Procurement legislation simply means the laws that govern the buying and selling of goods; a subject close to the hearts of all professionals.

Remain campaigners claim deviating from the rules of the EU Procurement Directives could cause the UK to effectively exclude itself from the EEA single market and erode or even end London’s status as the financial capital of Europe, with strong negative impacts on the wider economy.

In its 2016 Report, The Economic Consequences of Brexit, the Organisation for Economic Co-operation and Development said: “A UK exit (Brexit) would be a major negative shock to the UK economy. In some respects, Brexit would be akin to a tax on GDP, imposing a persistent and rising cost on the economy that would not be incurred if the UK remained in the EU.”

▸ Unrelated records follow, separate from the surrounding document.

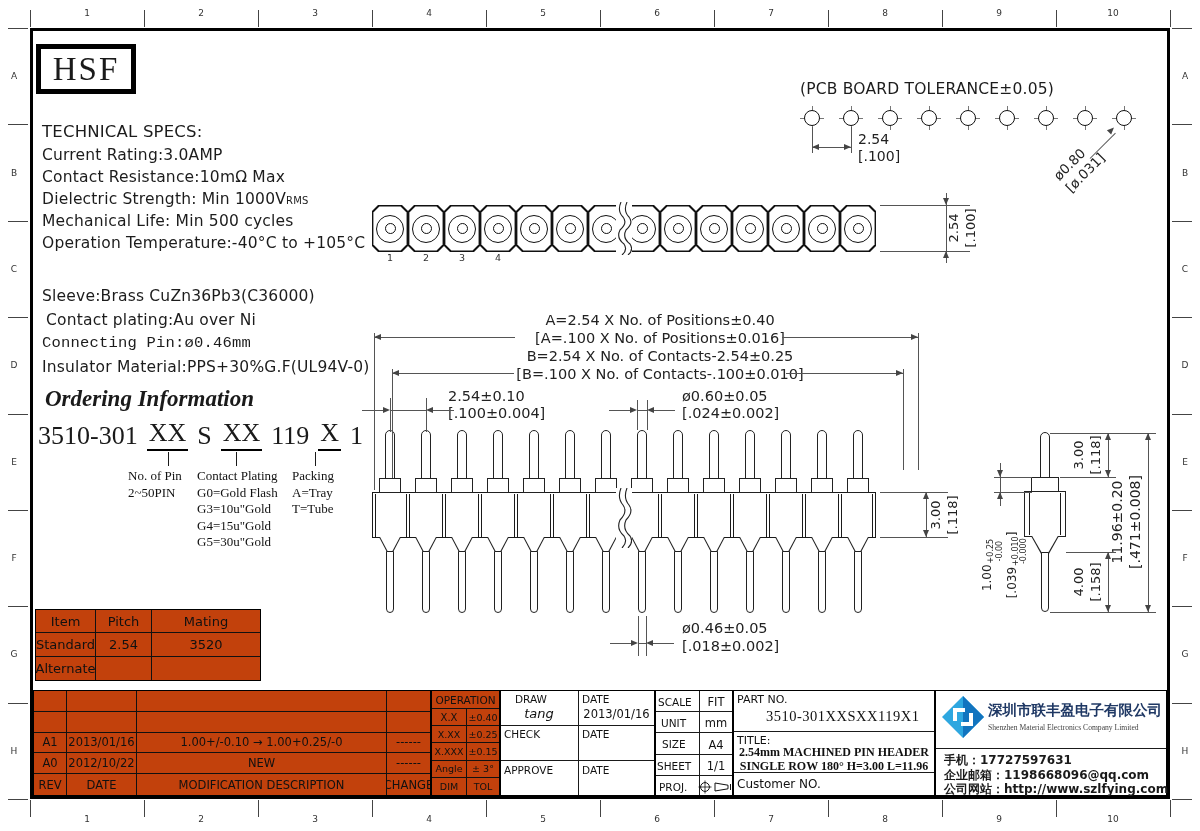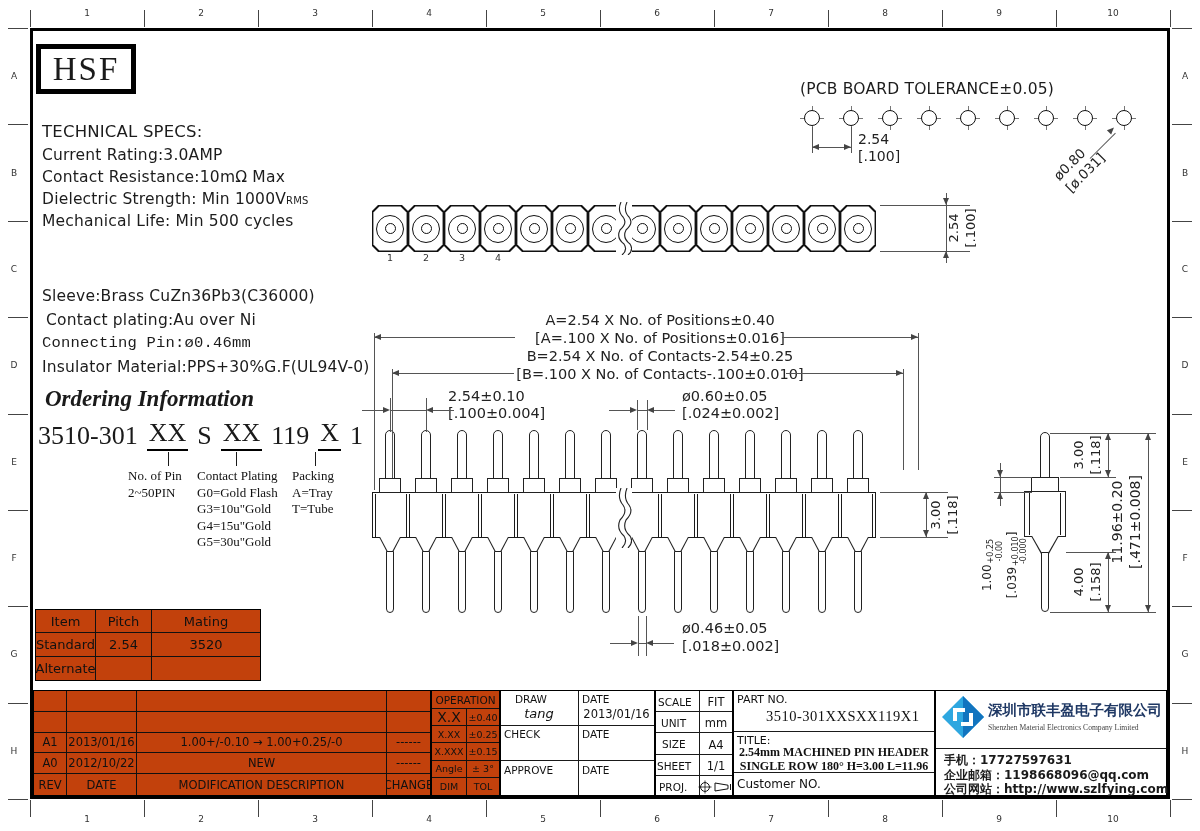--- a/index.html
+++ b/index.html
@@ -122,20 +122,21 @@
     </div>
   </div>
 
   <div class="cad" style="left:42px;top:122px;font-size:16.5px;">TECHNICAL SPECS:</div>
   <div class="cad" style="left:42px;top:146px;">Current Rating:3.0AMP</div>
   <div class="cad" style="left:42px;top:168px;">Contact Resistance:10mΩ Max</div>
   <div class="cad" style="left:42px;top:190px;">
     <span>Dielectric Strength: Min 1000V</span><span style="font-size:10px;">RMS</span>
   </div>
   <div class="cad" style="left:42px;top:212px;">Mechanical Life: Min 500 cycles</div>
+  <div class="cad" style="left:42px;top:234px;">Operation Temperature:-40°C to +105°C</div>
 
   <div class="cad" style="left:42px;top:287px;">Sleeve:Brass CuZn36Pb3(C36000)</div>
   <div class="cad" style="left:46px;top:311px;">Contact plating:Au over Ni</div>
   <div class="cad" style="left:42px;top:334px;font-family:Liberation Mono, monospace;">Connecting Pin:ø0.46mm</div>
   <div class="cad" style="left:42px;top:358px;">Insulator Material:PPS+30%G.F(UL94V-0)</div>
 
   <div class="abs serif" style="left:45px;top:386px;font-size:23px;font-weight:bold;font-style:italic;white-space:nowrap;">Ordering Information</div>
   <div id="part-number" class="abs serif" style="left:38px;top:418px;font-size:26px;display:flex;gap:9px;align-items:flex-end;">
       <span>3510-301</span>
       <span style="border-bottom: 2px solid rgb(0, 0, 0); padding: 0px 2px 1px;">XX</span>
@@ -465,21 +466,21 @@
       <div class="cell" style="font-size: 11.5px;">NEW</div>
       <div class="cell" style="border-right: none; font-size: 11.5px;">------</div>
       <div class="cell" style="border-bottom: none; font-size: 11.5px;">REV</div>
       <div class="cell" style="border-bottom: none; font-size: 11.5px;">DATE</div>
       <div class="cell" style="border-bottom: none; font-size: 11.5px;">MODIFICATION  DESCRIPTION</div>
       <div class="cell" style="border-right: none; border-bottom: none; font-size: 11.5px;">CHANGE</div>
     </div>
 
   <div id="tol-table" class="tbl" style="left:431px;top:690px;width:69px;height:106px;grid-template-columns:35px 1fr;grid-template-rows:18px repeat(5,1fr);">
       <div class="cell" style="grid-column: 1 / -1; font-size: 10.5px; border-right: none;">OPERATION</div>
-      <div class="cell" style="font-size: 14px;">X.X</div>
+      <div class="cell" style="font-size: 10px;">X.X</div>
       <div class="cell" style="font-size: 9.5px; border-right: none;">±0.40</div>
       <div class="cell" style="font-size: 9.5px;">X.XX</div>
       <div class="cell" style="font-size: 9.5px; border-right: none;">±0.25</div>
       <div class="cell" style="font-size: 9.5px;">X.XXX</div>
       <div class="cell" style="font-size: 9.5px; border-right: none;">±0.15</div>
       <div class="cell" style="font-size: 9.5px;">Angle</div>
       <div class="cell" style="font-size: 9.5px; border-right: none;">± 3°</div>
       <div class="cell" style="font-size: 9.5px; border-bottom: none;">DIM</div>
       <div class="cell" style="font-size: 9.5px; border-right: none; border-bottom: none;">TOL</div>
     </div>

However, Leave campaigners argue that a Brexit would give the UK a valuable opportunity to disregard some of the more costly aspects of EU procurement legislation and instead adopt a more business-friendly legal regime.

In its 2013 report, Our Global Future: The Business Vision for a Reformed EU, CBI said: “The impact of poorly thought-out and costly EU legislation is a major issue for businesses: 52% of businesses believe that, were the UK to leave the EU, the overall burden of regulation on their business would fall.”

Answering this claim, Remain campaigners in turn contend that many EU Directives are enshrined in UK law, so a Brexit is unlikely to alter the UK’s procurement habits.

Mills & Reeve National Head of Procurement Law, Ruth Smith, and Mills & Reeve Trainee solicitor Tom Benjamin wrote in Procurement Law Today: “Whilst the EU Treaty and EU Procurement Directives would no longer apply in the UK, an ‘out’ decision would have no impact on the validity of the UK legislation put in place to transpose those Directives.”

Even if regulatory reform were to top a post-Brexit government agenda, the Government would be unable to disregard EU Directives, should it wish to remain part of the EEA single market.

Should the UK leave the EU but wish to maintain its single market trade arrangement, it would still have to adhere to EU legislation, but would lose any power to shape this legislation.